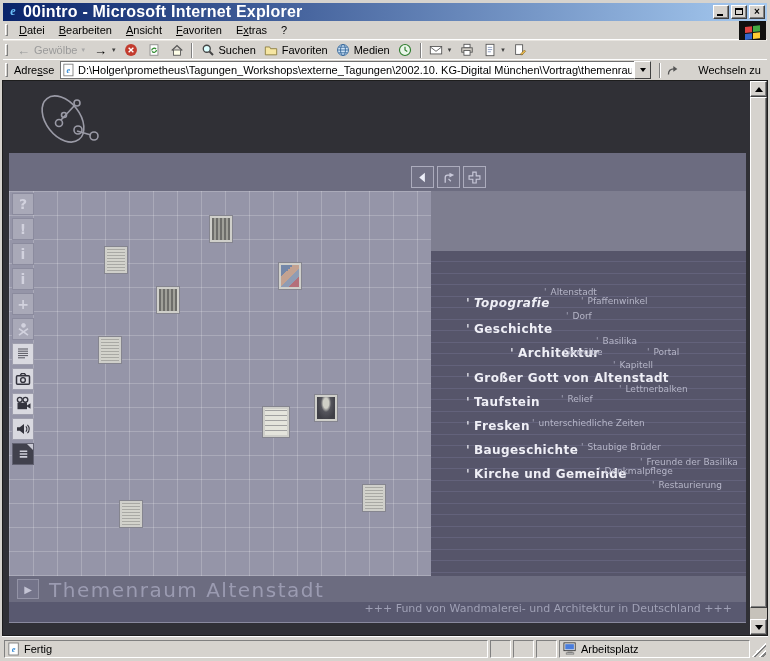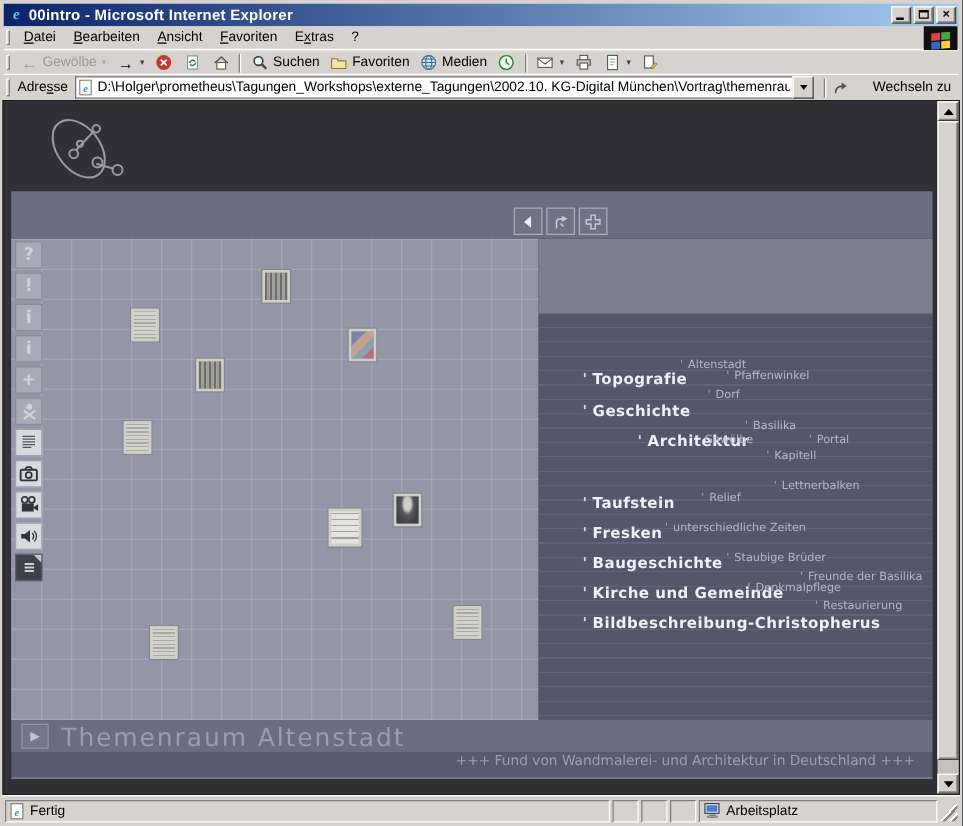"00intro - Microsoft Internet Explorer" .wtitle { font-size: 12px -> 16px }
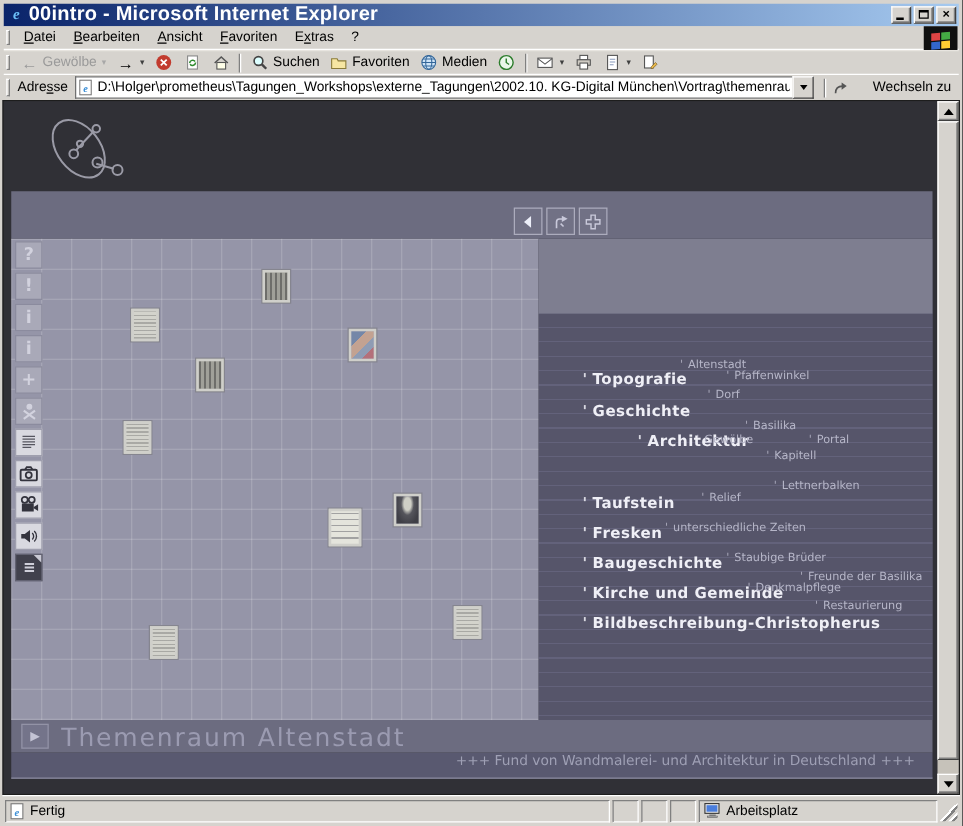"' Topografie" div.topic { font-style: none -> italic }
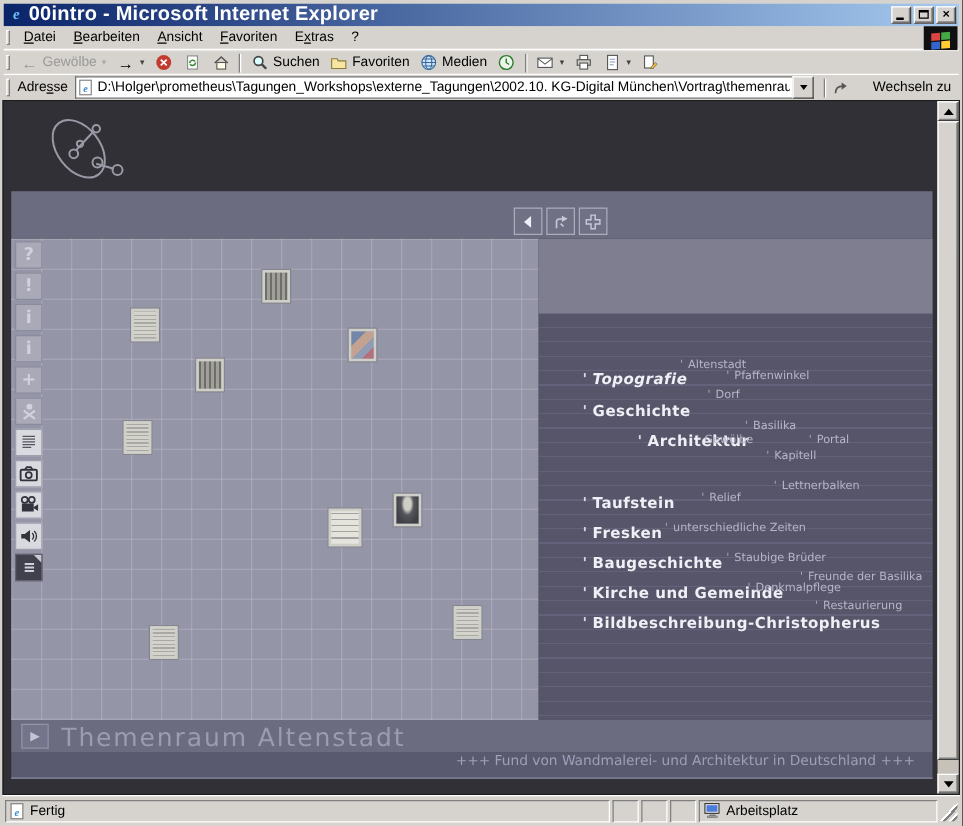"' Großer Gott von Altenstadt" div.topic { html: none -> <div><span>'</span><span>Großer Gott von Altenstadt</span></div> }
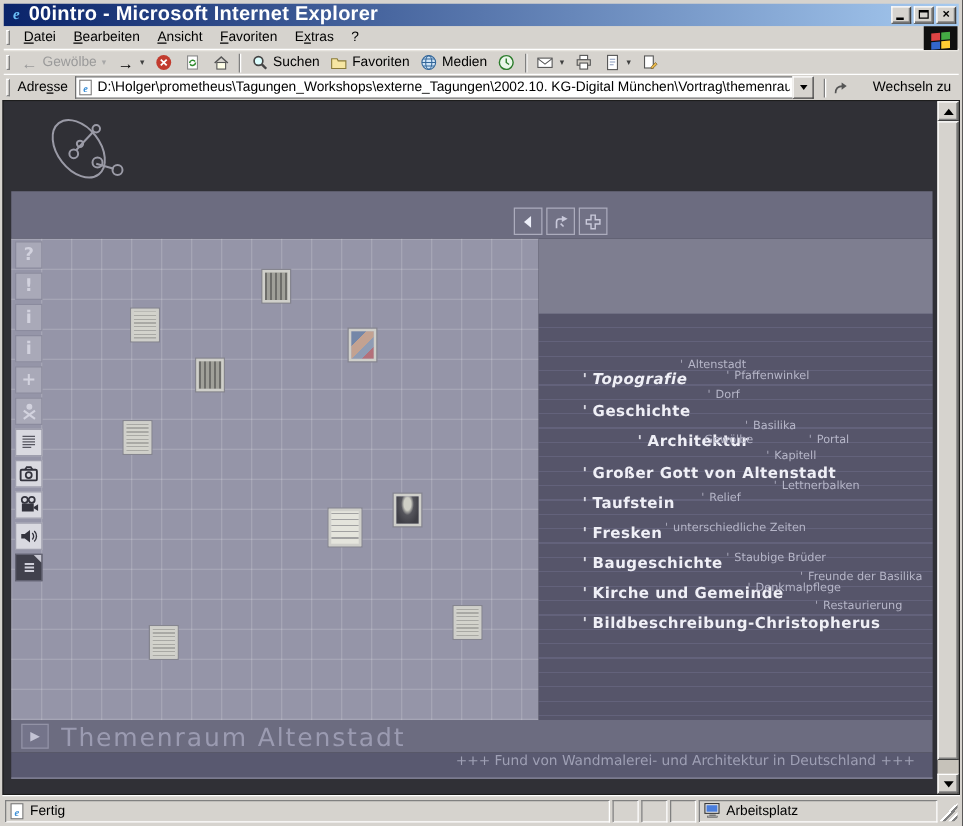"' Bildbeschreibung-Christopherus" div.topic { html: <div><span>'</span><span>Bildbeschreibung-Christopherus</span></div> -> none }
----
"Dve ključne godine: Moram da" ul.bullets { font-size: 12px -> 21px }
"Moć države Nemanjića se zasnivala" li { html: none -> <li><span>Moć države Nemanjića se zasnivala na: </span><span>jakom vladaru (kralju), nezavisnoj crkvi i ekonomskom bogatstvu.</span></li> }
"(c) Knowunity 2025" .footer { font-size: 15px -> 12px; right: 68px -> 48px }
----
WHAT YOU HAVE TO DO
Repeat exactly the lines of the listing above, from the one with "ključne godine: Moram" down to the one with "font-size: 15px ->"; both of those lines belong in the range.

TASK RESPONSE
"Dve ključne godine: Moram da" ul.bullets { font-size: 12px -> 21px }
"Moć države Nemanjića se zasnivala" li { html: none -> <li><span>Moć države Nemanjića se zasnivala na: </span><span>jakom vladaru (kralju), nezavisnoj crkvi i ekonomskom bogatstvu.</span></li> }
"(c) Knowunity 2025" .footer { font-size: 15px -> 12px; right: 68px -> 48px }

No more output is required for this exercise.